::: Raw data

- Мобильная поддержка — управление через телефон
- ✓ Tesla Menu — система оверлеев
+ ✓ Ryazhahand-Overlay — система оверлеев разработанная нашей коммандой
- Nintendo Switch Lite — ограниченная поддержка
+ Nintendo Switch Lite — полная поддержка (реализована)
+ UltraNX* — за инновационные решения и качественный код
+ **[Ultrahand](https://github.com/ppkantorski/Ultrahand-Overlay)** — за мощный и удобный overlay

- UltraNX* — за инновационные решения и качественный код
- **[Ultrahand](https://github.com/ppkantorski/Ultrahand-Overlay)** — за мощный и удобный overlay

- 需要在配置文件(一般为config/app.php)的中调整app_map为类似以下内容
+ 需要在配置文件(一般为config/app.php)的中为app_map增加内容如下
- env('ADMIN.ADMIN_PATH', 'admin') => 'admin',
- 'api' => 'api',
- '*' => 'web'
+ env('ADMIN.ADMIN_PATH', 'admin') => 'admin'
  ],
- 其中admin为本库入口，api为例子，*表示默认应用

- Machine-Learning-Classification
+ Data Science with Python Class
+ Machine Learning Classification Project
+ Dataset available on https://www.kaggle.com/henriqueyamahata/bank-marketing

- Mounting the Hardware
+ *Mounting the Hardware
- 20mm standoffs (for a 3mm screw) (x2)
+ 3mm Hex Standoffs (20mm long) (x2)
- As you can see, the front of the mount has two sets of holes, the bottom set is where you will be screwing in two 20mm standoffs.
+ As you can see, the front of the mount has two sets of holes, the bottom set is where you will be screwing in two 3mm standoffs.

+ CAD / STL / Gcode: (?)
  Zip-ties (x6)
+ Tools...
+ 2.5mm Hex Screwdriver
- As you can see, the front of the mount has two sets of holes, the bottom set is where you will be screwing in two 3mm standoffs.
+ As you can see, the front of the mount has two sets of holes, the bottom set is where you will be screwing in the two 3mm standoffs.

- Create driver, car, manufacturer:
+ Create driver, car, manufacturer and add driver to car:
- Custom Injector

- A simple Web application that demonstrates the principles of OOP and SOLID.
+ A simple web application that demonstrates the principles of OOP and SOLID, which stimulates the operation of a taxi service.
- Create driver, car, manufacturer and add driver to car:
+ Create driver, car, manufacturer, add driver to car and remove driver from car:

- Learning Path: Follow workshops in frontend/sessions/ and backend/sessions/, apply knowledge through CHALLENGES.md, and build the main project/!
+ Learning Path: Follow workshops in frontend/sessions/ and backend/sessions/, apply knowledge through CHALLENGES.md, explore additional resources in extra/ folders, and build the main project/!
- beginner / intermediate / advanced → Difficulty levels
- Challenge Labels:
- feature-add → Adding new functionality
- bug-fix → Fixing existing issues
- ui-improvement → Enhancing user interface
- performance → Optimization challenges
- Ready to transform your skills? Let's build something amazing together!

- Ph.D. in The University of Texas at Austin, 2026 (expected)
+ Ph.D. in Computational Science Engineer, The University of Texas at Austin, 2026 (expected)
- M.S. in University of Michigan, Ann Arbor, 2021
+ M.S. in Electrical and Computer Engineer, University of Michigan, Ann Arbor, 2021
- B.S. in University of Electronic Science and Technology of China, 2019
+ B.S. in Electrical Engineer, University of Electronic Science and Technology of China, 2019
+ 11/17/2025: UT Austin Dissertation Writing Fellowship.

::::::

(What this task involves)
The entries above must be returned exactly.

(Worked solution)
- Мобильная поддержка — управление через телефон
- ✓ Tesla Menu — система оверлеев
+ ✓ Ryazhahand-Overlay — система оверлеев разработанная нашей коммандой
- Nintendo Switch Lite — ограниченная поддержка
+ Nintendo Switch Lite — полная поддержка (реализована)
+ UltraNX* — за инновационные решения и качественный код
+ **[Ultrahand](https://github.com/ppkantorski/Ultrahand-Overlay)** — за мощный и удобный overlay

- UltraNX* — за инновационные решения и качественный код
- **[Ultrahand](https://github.com/ppkantorski/Ultrahand-Overlay)** — за мощный и удобный overlay

- 需要在配置文件(一般为config/app.php)的中调整app_map为类似以下内容
+ 需要在配置文件(一般为config/app.php)的中为app_map增加内容如下
- env('ADMIN.ADMIN_PATH', 'admin') => 'admin',
- 'api' => 'api',
- '*' => 'web'
+ env('ADMIN.ADMIN_PATH', 'admin') => 'admin'
  ],
- 其中admin为本库入口，api为例子，*表示默认应用

- Machine-Learning-Classification
+ Data Science with Python Class
+ Machine Learning Classification Project
+ Dataset available on https://www.kaggle.com/henriqueyamahata/bank-marketing

- Mounting the Hardware
+ *Mounting the Hardware
- 20mm standoffs (for a 3mm screw) (x2)
+ 3mm Hex Standoffs (20mm long) (x2)
- As you can see, the front of the mount has two sets of holes, the bottom set is where you will be screwing in two 20mm standoffs.
+ As you can see, the front of the mount has two sets of holes, the bottom set is where you will be screwing in two 3mm standoffs.

+ CAD / STL / Gcode: (?)
  Zip-ties (x6)
+ Tools...
+ 2.5mm Hex Screwdriver
- As you can see, the front of the mount has two sets of holes, the bottom set is where you will be screwing in two 3mm standoffs.
+ As you can see, the front of the mount has two sets of holes, the bottom set is where you will be screwing in the two 3mm standoffs.

- Create driver, car, manufacturer:
+ Create driver, car, manufacturer and add driver to car:
- Custom Injector

- A simple Web application that demonstrates the principles of OOP and SOLID.
+ A simple web application that demonstrates the principles of OOP and SOLID, which stimulates the operation of a taxi service.
- Create driver, car, manufacturer and add driver to car:
+ Create driver, car, manufacturer, add driver to car and remove driver from car:

- Learning Path: Follow workshops in frontend/sessions/ and backend/sessions/, apply knowledge through CHALLENGES.md, and build the main project/!
+ Learning Path: Follow workshops in frontend/sessions/ and backend/sessions/, apply knowledge through CHALLENGES.md, explore additional resources in extra/ folders, and build the main project/!
- beginner / intermediate / advanced → Difficulty levels
- Challenge Labels:
- feature-add → Adding new functionality
- bug-fix → Fixing existing issues
- ui-improvement → Enhancing user interface
- performance → Optimization challenges
- Ready to transform your skills? Let's build something amazing together!

- Ph.D. in The University of Texas at Austin, 2026 (expected)
+ Ph.D. in Computational Science Engineer, The University of Texas at Austin, 2026 (expected)
- M.S. in University of Michigan, Ann Arbor, 2021
+ M.S. in Electrical and Computer Engineer, University of Michigan, Ann Arbor, 2021
- B.S. in University of Electronic Science and Technology of China, 2019
+ B.S. in Electrical Engineer, University of Electronic Science and Technology of China, 2019
+ 11/17/2025: UT Austin Dissertation Writing Fellowship.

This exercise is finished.